Please tell us your latest news!

SKINNERS is coming along nicely. Vampire Uprising has just been released, the fifth book in the series is in the editing stages and I'm currently working on Book 6. Other than that, I've been trying to play my way through Red Dead Redemption and several other games that vie for my attention. I just got back from the World Fantasy Convention and am now settling back in to get some work done before the holidays.

Who is your favorite author and what is it that really strikes you about their work?

My favorite author of all time is Douglas Adams. He inspired me to sit down at my dad's computer and write a book when I was in high school. What inspired me the most about his work is the broad scope of his imagination. The Hitchhiker's Guide has it all. Drama, social commentary, quirky science fiction and of course comedy. Not only did he unleash such a raw current of pure creativity, but he made it work within a narrative and kept it running as a cohesive series. He'll always be missed.

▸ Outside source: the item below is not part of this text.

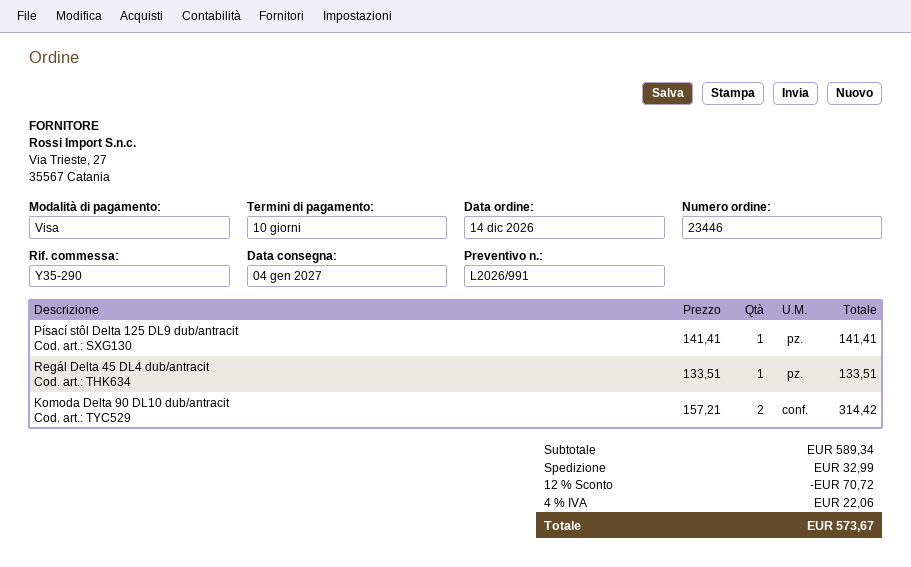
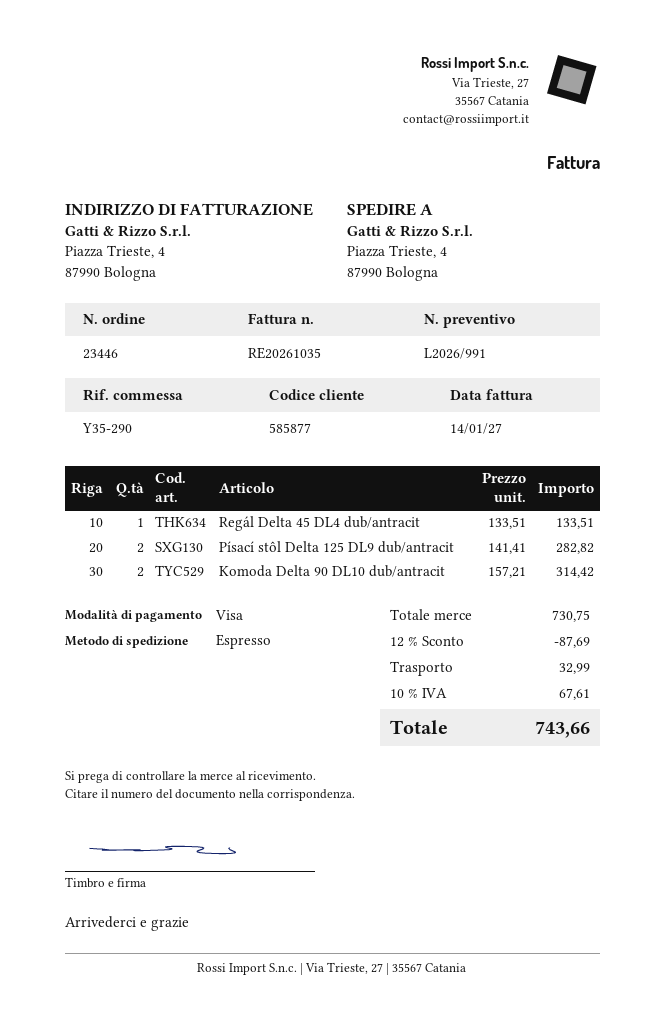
Písací stôl Delta 125 DL9 dub/antracit: 1 x 141.41 = 141.41 -> 2 x 141.41 = 282.82
subtotal: 589.34 -> 730.75
discount: 12% = 70.72 -> 12% = 87.69
tax: 4% = 22.06 -> 10% = 67.61
total: 573.67 -> 743.66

Do you have a specific writing style?

My writing style is very visual. I imagine all of my stories as movies and then I just decribe what I see. I'm a fan of all sorts of genre fiction from novels to comic books, movies and video games. There are lessons to learn from all of those mediums, especially for someone like me who loves writing action. I'm a huge monster fan, which translates into a gritty, visceral style that serves a series like Skinners very well.

Do you see writing as a career?

Writing is my career. I've been writing short stories since the age of 9 or so, but was fortunate enough to start working as a full time author ten years ago. I never said no to anything, which is a big part of how I've bene able to keep it as a primary source of income. It also broadened my horizons to include writing in genres ranging from mystery and horror all the way to westerns.

Do you recall how your interest in writing originated?

Even as a little kid, I wanted to direct the action. I remember leading the other kids in my preschool class to not just "play cops and robbers", but tell the robbers what they stole, where they were headed and what the cops planned to do to stop them. I always had storylines in my head and loved monsters, so I wrote a series of short stories about The Creep. This was back when I was 8 or 9. The Creep was like Godzilla and destroyed major cities. When my fourth grade class didn't have a newspaper, I started writing one. Then, inspired by Douglas Adams in high school, I started writing my first novel. That one wasn't so great, but I kept trying and kept improving. That's pretty much what I'm still doing (hopefully).

Do you have any advice for other writers?

First of all, WRITE! Don't just plan your novel or story or whatever. Start writing it. You can always edit, but you won't get anywhere until you've dived in.

Second, KEEP WRITING. I can't stress this enough. I meet too many people who want to write. Lots of people WANT to write. If you want to be a writer, you've got to break away from that.

Third, if you get an opportunity to do something professionally (on any level), do it! Agree to the job and figure it out later. You can't be bound by just one project. Do one and go to the next. Take on a job you wouldn't expect to have ever done and you might just like that kind of work.

Finally, don't ever pay to have an agent read your work. Those are scams.

How does your family feel about having a writer in the family? Do they read your books?

My mother is also a writer. She's an amazing poet and a prolific short story writer. She's been an incredible influence on me, although seemed kind of harsh in the earlier years. I'd hand her one of my stupid stories or that first crappy book, xpecting a smile and gushing praise. She read it and handed it back to me covered in red pencil. She treated me like a professional because she always believed I could do this for real. I know she's read some of my books, but not all of them. To be fair, I've ghostwritten several dozen novels, done two western series under the pseudonym Marcus Galloway and now four Skinners books. She's more of a Twilight Zone sort of horror fan. She's always very supportive and I know she's very proud of me. My dad only just started reading Skinners, but not a lot of what else I've written. He's not a big reader, but never approved of me being in this line of work. He wanted me to have insurance, benefits and all that. You get those in the office, but not as a writer. Oh well.

Do you write full time? What did you do before you became a writer? Or Still do?

I do write full time. Before this, I've done lots of other things, mostly just to pay my bills. I've worked as a busboy, shoe salesman, gorcery clerk, waiter (of course), telemarketer, book store clerk, and had a brief stint blowing up baloons for local festivals. My all-time favorite "real" job was working at a video game store. Not only did I get to help people buy games, but they encouraged us to play them to show customers how they worked. For that job, the paycheck was a distant second.

What is your writing process? Do you outline, fly by the seat of your pants or a combination of both?

I haven't outlined for a long time. I start off with my character and piece together the main conflict. I color in my setting, put the character into it and let them go. When it seems like the right time, I step in and start messing up the character's world. If that character is good enough, they'll deal with it and I'll describe what happens.

Do you have a favorite object that is pertinent to your writing? If so what is it and please describe it. (Pen, Coffee Cup, Pet, Blanket, Chair)

I need pencils around. Not specific pencils, but not the mechanical kind. I love the smell of a freshly sharpened pencil and when I'm stuck or thinking, I smell it while tapping my chin or forehead. Maybe that explains all the little dents on my face.

Do you have a ritual when it comes to writing? Example..get coffee, blanket, paper, pen and a comfy place

Wake up, watch TV (Price is Right on weekdays), coffee, breakfast, putz online, write, lunch, write, video game break, write, write, dinner, TV, write, watch poker on TV while having some hot tea and a snack, write, read, go to bed. That's about 99% of my days.

What main genre do you write in?

Paranormal / Urban Fantasy

It's breen great talking to you! Enjoy Vampire Uprising. The next Skinners should be out in April of '11.